[Image comparison data]
[Start of section]

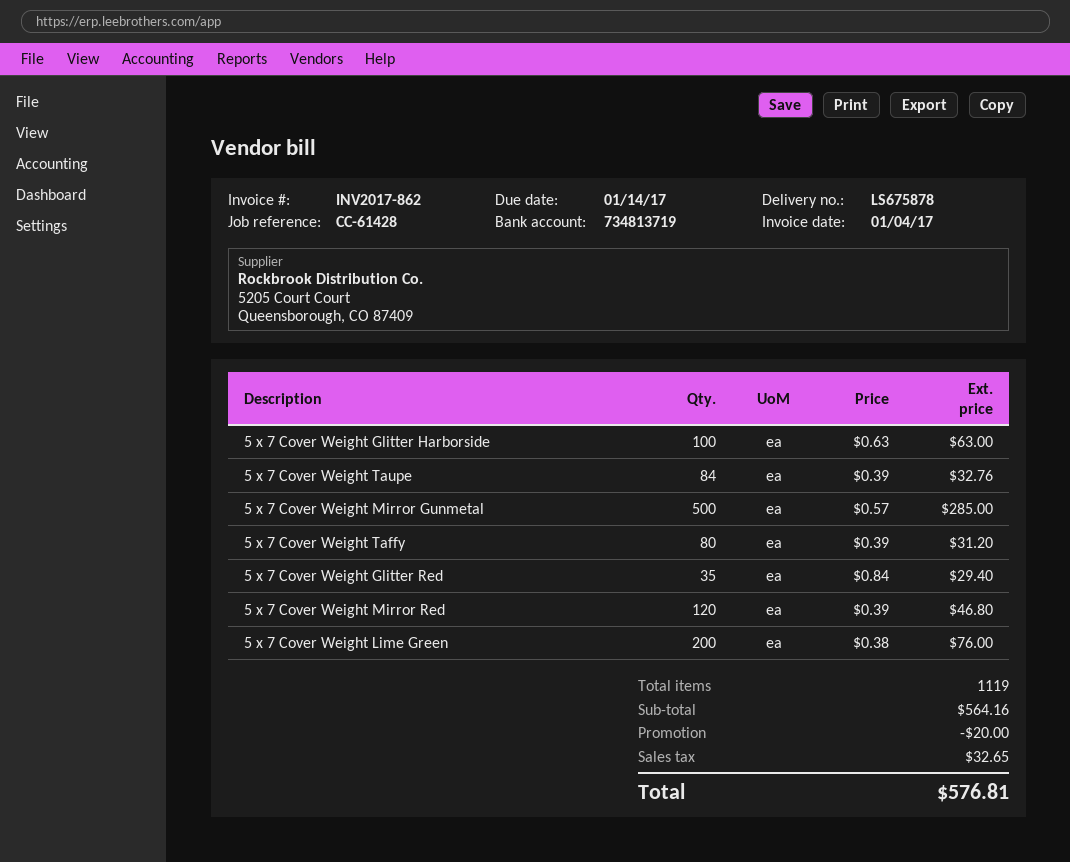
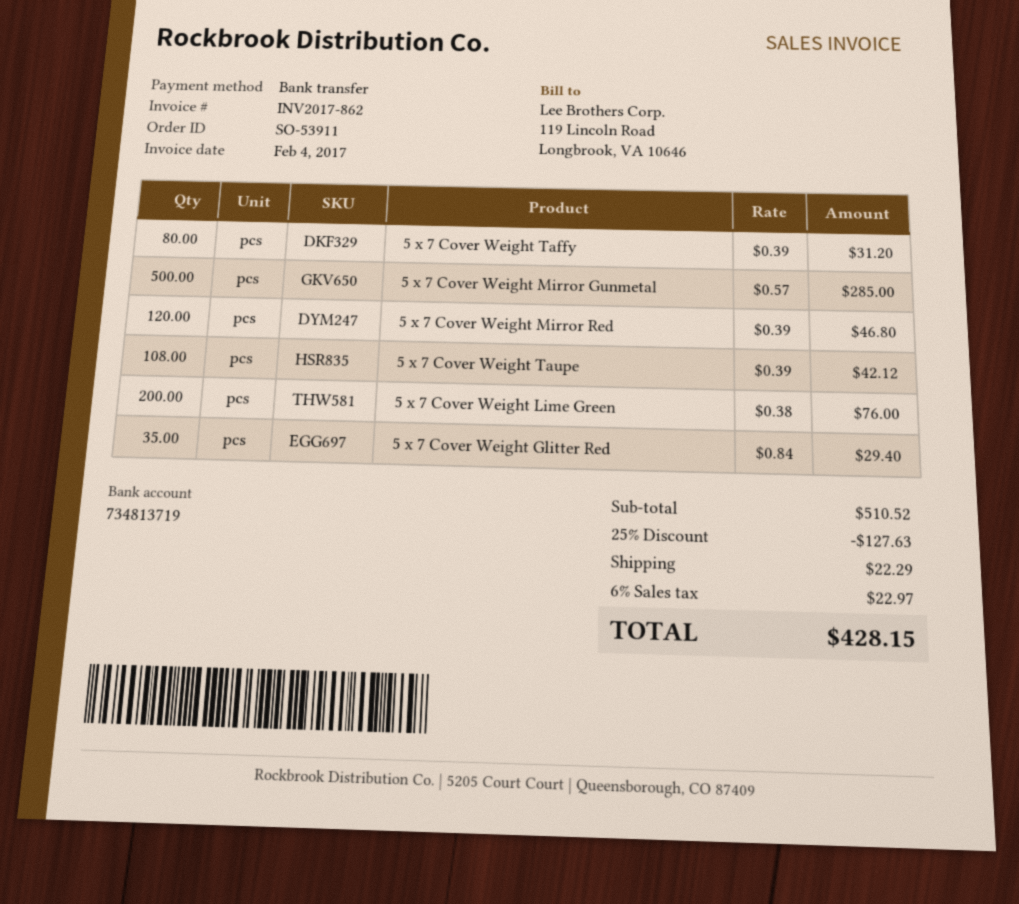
invoice date: 2017-01-04 -> 2017-02-04
5 x 7 Cover Weight Glitter Harborside: 100 x 0.63 = 63.00 -> none
5 x 7 Cover Weight Taupe: 84 x 0.39 = 32.76 -> 108 x 0.39 = 42.12
subtotal: 564.16 -> 510.52
discount: 20.00 -> 127.63
shipping: none -> 22.29
tax: 32.65 -> 22.97
total: 576.81 -> 428.15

[End of section]

■ **WHAT TO PRODUCE**
An answer that restates all the entries exactly and drops the images is what is needed.

■ **RESULT**
invoice date: 2017-01-04 -> 2017-02-04
5 x 7 Cover Weight Glitter Harborside: 100 x 0.63 = 63.00 -> none
5 x 7 Cover Weight Taupe: 84 x 0.39 = 32.76 -> 108 x 0.39 = 42.12
subtotal: 564.16 -> 510.52
discount: 20.00 -> 127.63
shipping: none -> 22.29
tax: 32.65 -> 22.97
total: 576.81 -> 428.15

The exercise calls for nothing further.